*** Data shown
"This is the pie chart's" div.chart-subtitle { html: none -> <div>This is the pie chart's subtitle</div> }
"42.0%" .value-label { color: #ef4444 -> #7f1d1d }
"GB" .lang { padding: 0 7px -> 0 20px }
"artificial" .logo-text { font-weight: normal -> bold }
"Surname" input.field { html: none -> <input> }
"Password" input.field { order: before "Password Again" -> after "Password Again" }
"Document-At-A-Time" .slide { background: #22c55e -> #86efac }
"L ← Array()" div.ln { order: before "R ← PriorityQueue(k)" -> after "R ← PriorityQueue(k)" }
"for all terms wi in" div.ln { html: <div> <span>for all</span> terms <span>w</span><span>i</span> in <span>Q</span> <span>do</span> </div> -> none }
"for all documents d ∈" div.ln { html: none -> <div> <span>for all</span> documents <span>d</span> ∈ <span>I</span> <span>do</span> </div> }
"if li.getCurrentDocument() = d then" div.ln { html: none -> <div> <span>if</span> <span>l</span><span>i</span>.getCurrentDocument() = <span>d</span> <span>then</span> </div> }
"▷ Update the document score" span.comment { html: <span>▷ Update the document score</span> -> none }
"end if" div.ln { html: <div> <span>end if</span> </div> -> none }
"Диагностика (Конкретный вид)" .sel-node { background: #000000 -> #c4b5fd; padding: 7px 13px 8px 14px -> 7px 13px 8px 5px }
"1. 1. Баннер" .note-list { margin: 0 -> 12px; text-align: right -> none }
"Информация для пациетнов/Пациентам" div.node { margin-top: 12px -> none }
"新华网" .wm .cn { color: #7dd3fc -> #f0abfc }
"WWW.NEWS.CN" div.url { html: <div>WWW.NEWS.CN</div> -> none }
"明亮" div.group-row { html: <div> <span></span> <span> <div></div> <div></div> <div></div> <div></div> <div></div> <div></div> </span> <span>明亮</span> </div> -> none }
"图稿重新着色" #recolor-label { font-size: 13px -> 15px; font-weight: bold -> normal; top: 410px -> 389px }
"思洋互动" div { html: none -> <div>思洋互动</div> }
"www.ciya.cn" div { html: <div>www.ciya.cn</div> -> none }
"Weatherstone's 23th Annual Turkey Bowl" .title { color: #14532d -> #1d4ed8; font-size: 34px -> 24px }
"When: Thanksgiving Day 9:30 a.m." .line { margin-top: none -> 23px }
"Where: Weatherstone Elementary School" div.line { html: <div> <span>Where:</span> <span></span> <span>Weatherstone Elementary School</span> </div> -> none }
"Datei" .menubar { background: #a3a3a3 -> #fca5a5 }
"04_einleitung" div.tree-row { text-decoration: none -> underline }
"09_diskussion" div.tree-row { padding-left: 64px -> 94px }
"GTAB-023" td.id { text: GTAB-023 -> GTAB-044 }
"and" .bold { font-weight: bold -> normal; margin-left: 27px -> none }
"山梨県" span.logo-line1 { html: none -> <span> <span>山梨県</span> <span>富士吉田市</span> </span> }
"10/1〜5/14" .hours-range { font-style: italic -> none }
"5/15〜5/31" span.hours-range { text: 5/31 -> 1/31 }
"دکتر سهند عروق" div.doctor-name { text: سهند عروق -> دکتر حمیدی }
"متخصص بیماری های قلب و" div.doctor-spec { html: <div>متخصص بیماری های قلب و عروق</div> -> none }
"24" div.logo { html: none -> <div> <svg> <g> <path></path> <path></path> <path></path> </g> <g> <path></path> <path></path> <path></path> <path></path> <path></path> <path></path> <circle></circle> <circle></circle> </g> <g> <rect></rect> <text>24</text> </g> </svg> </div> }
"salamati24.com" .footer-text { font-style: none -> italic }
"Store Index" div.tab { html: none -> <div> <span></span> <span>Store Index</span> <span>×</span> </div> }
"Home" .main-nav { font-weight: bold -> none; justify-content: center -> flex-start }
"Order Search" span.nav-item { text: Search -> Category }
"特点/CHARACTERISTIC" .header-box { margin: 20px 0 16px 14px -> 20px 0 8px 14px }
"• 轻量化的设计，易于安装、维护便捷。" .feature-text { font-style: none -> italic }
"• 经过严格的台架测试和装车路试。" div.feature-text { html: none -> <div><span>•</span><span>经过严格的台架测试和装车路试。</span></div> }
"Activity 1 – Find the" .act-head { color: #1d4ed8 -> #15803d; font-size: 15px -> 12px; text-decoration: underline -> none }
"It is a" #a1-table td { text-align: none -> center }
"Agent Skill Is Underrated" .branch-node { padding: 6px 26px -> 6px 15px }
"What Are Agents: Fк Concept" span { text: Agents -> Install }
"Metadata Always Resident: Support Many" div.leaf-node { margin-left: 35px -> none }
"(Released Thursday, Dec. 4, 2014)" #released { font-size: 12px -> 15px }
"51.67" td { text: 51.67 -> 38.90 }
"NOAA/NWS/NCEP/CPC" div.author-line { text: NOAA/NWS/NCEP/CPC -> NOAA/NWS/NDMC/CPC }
******
Task details:
Your reply must be the entries above, returned word for word.

Answer to the problem:
"This is the pie chart's" div.chart-subtitle { html: none -> <div>This is the pie chart's subtitle</div> }
"42.0%" .value-label { color: #ef4444 -> #7f1d1d }
"GB" .lang { padding: 0 7px -> 0 20px }
"artificial" .logo-text { font-weight: normal -> bold }
"Surname" input.field { html: none -> <input> }
"Password" input.field { order: before "Password Again" -> after "Password Again" }
"Document-At-A-Time" .slide { background: #22c55e -> #86efac }
"L ← Array()" div.ln { order: before "R ← PriorityQueue(k)" -> after "R ← PriorityQueue(k)" }
"for all terms wi in" div.ln { html: <div> <span>for all</span> terms <span>w</span><span>i</span> in <span>Q</span> <span>do</span> </div> -> none }
"for all documents d ∈" div.ln { html: none -> <div> <span>for all</span> documents <span>d</span> ∈ <span>I</span> <span>do</span> </div> }
"if li.getCurrentDocument() = d then" div.ln { html: none -> <div> <span>if</span> <span>l</span><span>i</span>.getCurrentDocument() = <span>d</span> <span>then</span> </div> }
"▷ Update the document score" span.comment { html: <span>▷ Update the document score</span> -> none }
"end if" div.ln { html: <div> <span>end if</span> </div> -> none }
"Диагностика (Конкретный вид)" .sel-node { background: #000000 -> #c4b5fd; padding: 7px 13px 8px 14px -> 7px 13px 8px 5px }
"1. 1. Баннер" .note-list { margin: 0 -> 12px; text-align: right -> none }
"Информация для пациетнов/Пациентам" div.node { margin-top: 12px -> none }
"新华网" .wm .cn { color: #7dd3fc -> #f0abfc }
"WWW.NEWS.CN" div.url { html: <div>WWW.NEWS.CN</div> -> none }
"明亮" div.group-row { html: <div> <span></span> <span> <div></div> <div></div> <div></div> <div></div> <div></div> <div></div> </span> <span>明亮</span> </div> -> none }
"图稿重新着色" #recolor-label { font-size: 13px -> 15px; font-weight: bold -> normal; top: 410px -> 389px }
"思洋互动" div { html: none -> <div>思洋互动</div> }
"www.ciya.cn" div { html: <div>www.ciya.cn</div> -> none }
"Weatherstone's 23th Annual Turkey Bowl" .title { color: #14532d -> #1d4ed8; font-size: 34px -> 24px }
"When: Thanksgiving Day 9:30 a.m." .line { margin-top: none -> 23px }
"Where: Weatherstone Elementary School" div.line { html: <div> <span>Where:</span> <span></span> <span>Weatherstone Elementary School</span> </div> -> none }
"Datei" .menubar { background: #a3a3a3 -> #fca5a5 }
"04_einleitung" div.tree-row { text-decoration: none -> underline }
"09_diskussion" div.tree-row { padding-left: 64px -> 94px }
"GTAB-023" td.id { text: GTAB-023 -> GTAB-044 }
"and" .bold { font-weight: bold -> normal; margin-left: 27px -> none }
"山梨県" span.logo-line1 { html: none -> <span> <span>山梨県</span> <span>富士吉田市</span> </span> }
"10/1〜5/14" .hours-range { font-style: italic -> none }
"5/15〜5/31" span.hours-range { text: 5/31 -> 1/31 }
"دکتر سهند عروق" div.doctor-name { text: سهند عروق -> دکتر حمیدی }
"متخصص بیماری های قلب و" div.doctor-spec { html: <div>متخصص بیماری های قلب و عروق</div> -> none }
"24" div.logo { html: none -> <div> <svg> <g> <path></path> <path></path> <path></path> </g> <g> <path></path> <path></path> <path></path> <path></path> <path></path> <path></path> <circle></circle> <circle></circle> </g> <g> <rect></rect> <text>24</text> </g> </svg> </div> }
"salamati24.com" .footer-text { font-style: none -> italic }
"Store Index" div.tab { html: none -> <div> <span></span> <span>Store Index</span> <span>×</span> </div> }
"Home" .main-nav { font-weight: bold -> none; justify-content: center -> flex-start }
"Order Search" span.nav-item { text: Search -> Category }
"特点/CHARACTERISTIC" .header-box { margin: 20px 0 16px 14px -> 20px 0 8px 14px }
"• 轻量化的设计，易于安装、维护便捷。" .feature-text { font-style: none -> italic }
"• 经过严格的台架测试和装车路试。" div.feature-text { html: none -> <div><span>•</span><span>经过严格的台架测试和装车路试。</span></div> }
"Activity 1 – Find the" .act-head { color: #1d4ed8 -> #15803d; font-size: 15px -> 12px; text-decoration: underline -> none }
"It is a" #a1-table td { text-align: none -> center }
"Agent Skill Is Underrated" .branch-node { padding: 6px 26px -> 6px 15px }
"What Are Agents: Fк Concept" span { text: Agents -> Install }
"Metadata Always Resident: Support Many" div.leaf-node { margin-left: 35px -> none }
"(Released Thursday, Dec. 4, 2014)" #released { font-size: 12px -> 15px }
"51.67" td { text: 51.67 -> 38.90 }
"NOAA/NWS/NCEP/CPC" div.author-line { text: NOAA/NWS/NCEP/CPC -> NOAA/NWS/NDMC/CPC }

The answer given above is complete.